McKinsey calls the coming transfer “a new era of business stewardship,” warning that “without intentional action, many viable small businesses may close rather than transfer ownership.”
It notes that a significant share of owners report having no formal succession plan, increasing the likelihood that otherwise healthy firms will shut down instead of sell.
If these transitions succeed at scale, they could preserve up to 12 million jobs and sustain roughly $250 billion in annual local spending power, according to the report.
McKinsey cautions if they fail, rural areas, where small businesses account for more than half of total employment, face great risks to economic mobility.
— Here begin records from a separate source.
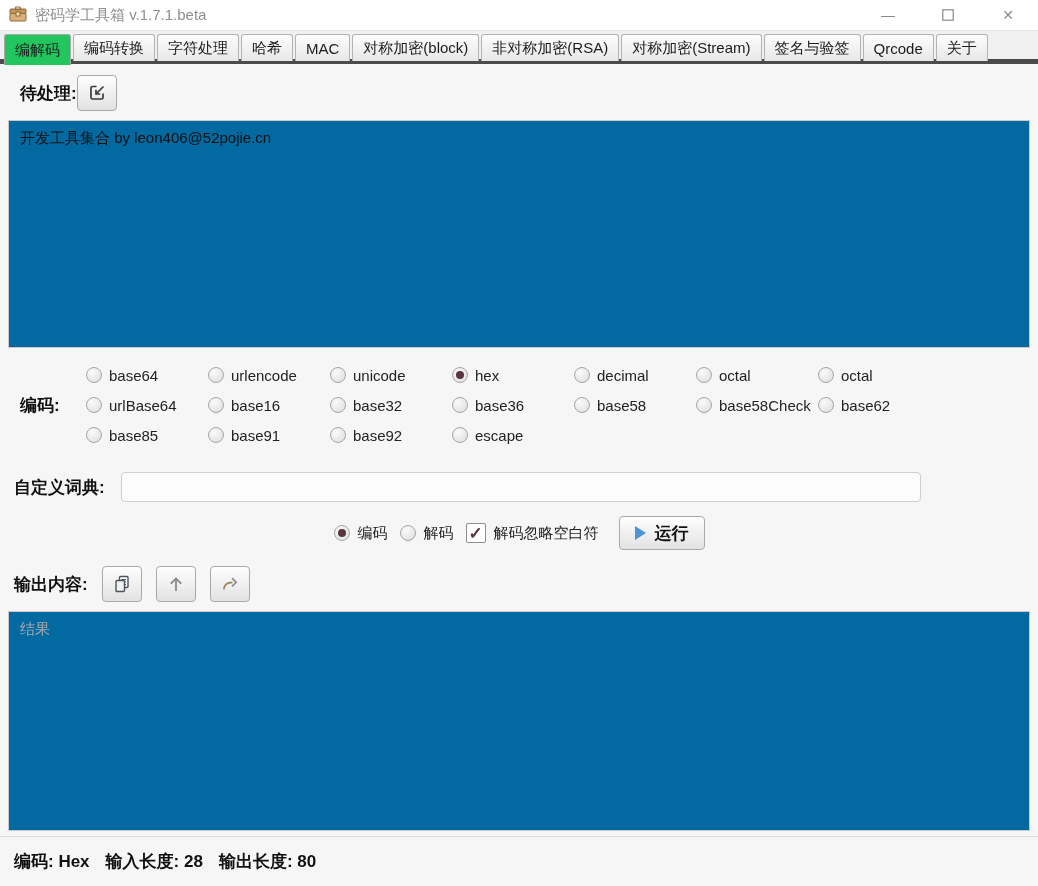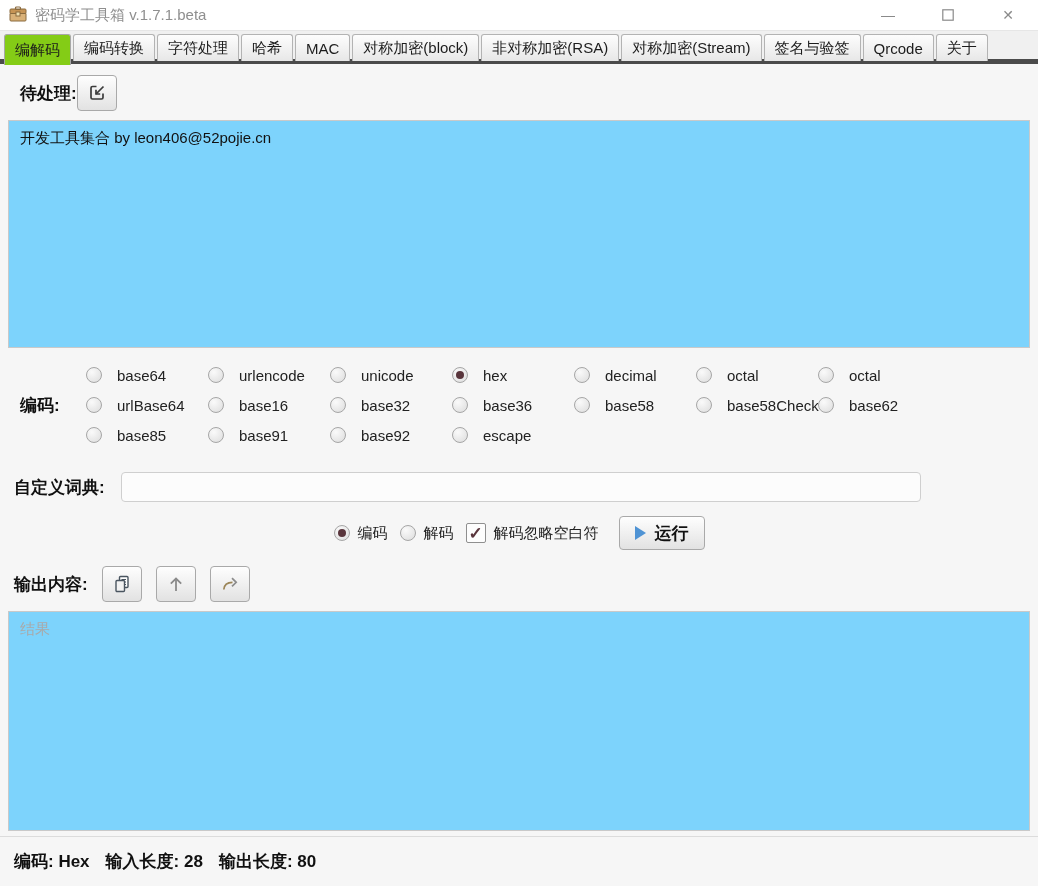"编解码" .tab.active { background: #84cc16 -> #22c55e }
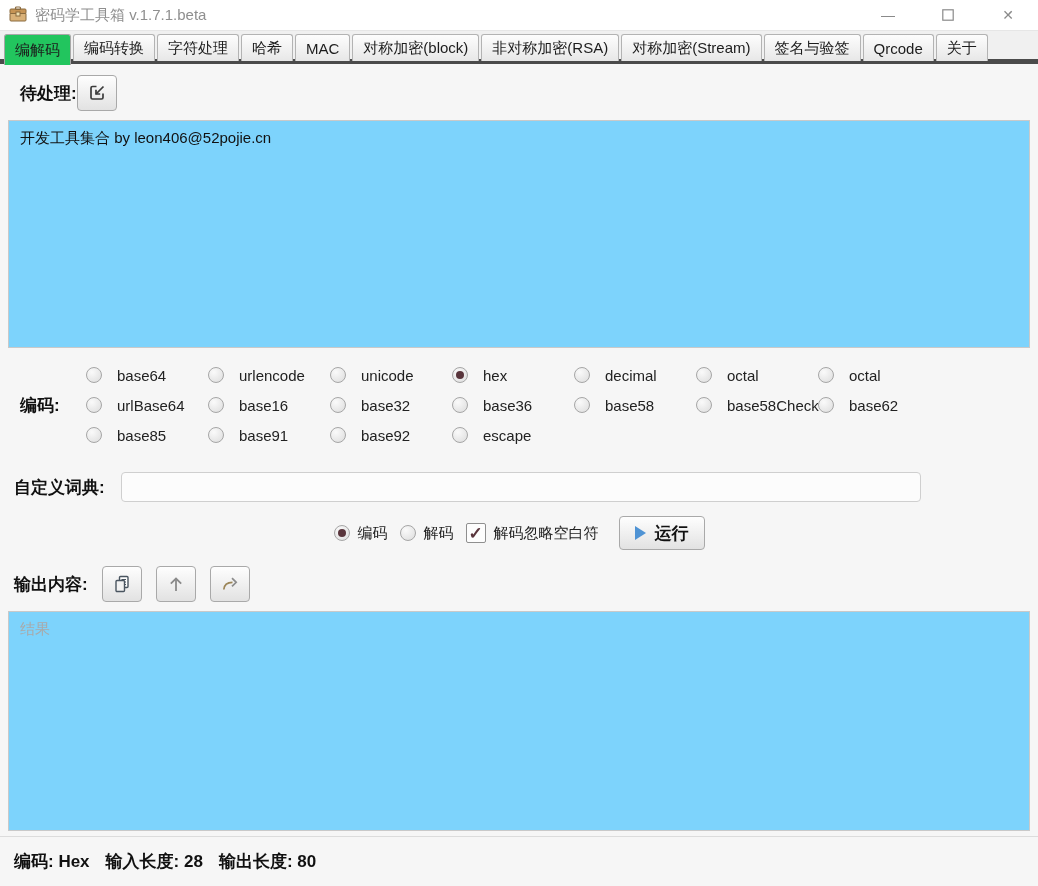"开发工具集合 by leon406@52pojie.cn" .bigtext { background: #7dd3fc -> #0369a1 }
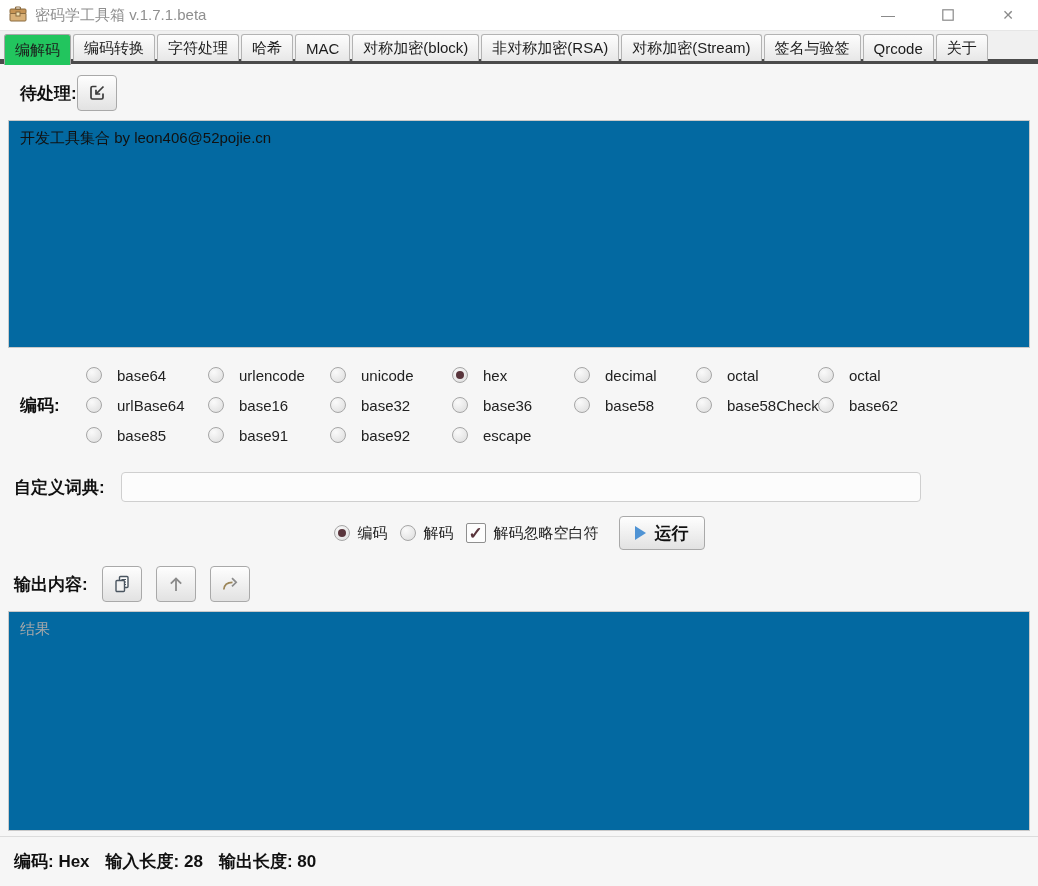"base64" .opt { gap: 15px -> 7px }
Only about 28% of the ownership transfer value is expected to go to women and Black and Latino individuals combined, the report says.
Crucial Quote
The report stresses this is not just a financial event but a structural test of how well the U.S. supports financing and first-time buyers, arguing that “ownership of a small business has long been one of the most powerful pathways to wealth creation in the United States.”
Big Number
$2.3 trillion. That’s the cumulative wealth concentrated among business owners nearing retirement, according to McKinsey.
Contra
Younger generations might fill the small-business gap with new ventures. According to the Global Entrepreneurship Monitor, young entrepreneurs ages 18-24 in the U.S. are starting businesses at higher rates, with nearly one-fourth (24%) of those polled in a 2023 study identifying as business owners.
Surprising Fact
In 2022, the mean wealth of elderly households (age 65 and over) was more than twice that of the non-elderly, according to the National Bureau of Economic Research. Their homeownership rate was 16.9 percentage points higher.
Key Background
More than half of U.S. small-business owners are over age 55 today, a share that has increased 30% since the early 2000s, and one in four are 65 or older, according to the report. As a result, McKinsey estimates that annual small-business exits (including both sales and closures) could be as much as 42% above 2011 levels by 2035, reaching as many as 665,000 per year. This wave of retirements has long been referred to as the “Silver Tsunami,” a term used to describe the surge of aging business owners without succession plans. Advocacy group Project Equity has warned that, if boomers sell a large part of their businesses to larger companies, the transition might end up further concentrating wealth and resulting in layoffs.